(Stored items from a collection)
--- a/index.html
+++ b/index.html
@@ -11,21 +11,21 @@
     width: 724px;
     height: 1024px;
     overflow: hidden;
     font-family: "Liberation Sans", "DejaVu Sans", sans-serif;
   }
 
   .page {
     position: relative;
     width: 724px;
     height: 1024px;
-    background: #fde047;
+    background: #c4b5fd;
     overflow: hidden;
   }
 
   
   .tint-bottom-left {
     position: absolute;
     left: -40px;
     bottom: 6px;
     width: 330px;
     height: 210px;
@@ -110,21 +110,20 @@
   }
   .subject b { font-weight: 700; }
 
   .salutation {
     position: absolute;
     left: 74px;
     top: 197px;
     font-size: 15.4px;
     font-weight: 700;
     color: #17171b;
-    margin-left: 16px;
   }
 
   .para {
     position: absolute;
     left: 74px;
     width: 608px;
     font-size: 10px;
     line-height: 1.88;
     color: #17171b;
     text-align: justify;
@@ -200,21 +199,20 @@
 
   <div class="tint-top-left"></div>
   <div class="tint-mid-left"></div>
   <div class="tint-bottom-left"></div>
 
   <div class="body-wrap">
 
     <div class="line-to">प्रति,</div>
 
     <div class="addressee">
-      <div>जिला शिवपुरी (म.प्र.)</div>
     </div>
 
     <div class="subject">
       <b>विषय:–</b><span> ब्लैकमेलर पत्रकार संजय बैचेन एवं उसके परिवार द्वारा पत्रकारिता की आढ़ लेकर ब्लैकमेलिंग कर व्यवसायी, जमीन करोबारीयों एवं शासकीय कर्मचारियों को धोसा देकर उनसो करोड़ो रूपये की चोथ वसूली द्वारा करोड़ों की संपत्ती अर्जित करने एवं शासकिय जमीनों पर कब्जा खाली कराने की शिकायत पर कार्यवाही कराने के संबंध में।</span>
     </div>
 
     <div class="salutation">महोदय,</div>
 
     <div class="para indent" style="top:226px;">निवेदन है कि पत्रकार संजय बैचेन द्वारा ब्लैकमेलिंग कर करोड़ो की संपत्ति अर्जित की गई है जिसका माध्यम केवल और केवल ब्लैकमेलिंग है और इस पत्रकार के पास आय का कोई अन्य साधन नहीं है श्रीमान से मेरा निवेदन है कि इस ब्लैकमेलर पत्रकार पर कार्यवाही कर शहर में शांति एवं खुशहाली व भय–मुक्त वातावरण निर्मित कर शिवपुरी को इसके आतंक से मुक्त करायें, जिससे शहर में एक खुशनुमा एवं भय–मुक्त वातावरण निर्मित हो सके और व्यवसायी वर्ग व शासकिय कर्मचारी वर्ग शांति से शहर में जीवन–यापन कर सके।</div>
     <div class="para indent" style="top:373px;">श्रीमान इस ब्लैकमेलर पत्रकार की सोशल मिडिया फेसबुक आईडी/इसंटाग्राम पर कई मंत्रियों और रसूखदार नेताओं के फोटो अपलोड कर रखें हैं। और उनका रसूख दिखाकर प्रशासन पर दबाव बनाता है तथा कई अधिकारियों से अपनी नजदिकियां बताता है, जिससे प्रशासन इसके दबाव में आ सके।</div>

Task brief> Copy each line of the data that contains the word "height", leaving the other lines out.

Answer to this exercise>
     height: 1024px;
     height: 1024px;
     height: 210px;
     line-height: 1.88;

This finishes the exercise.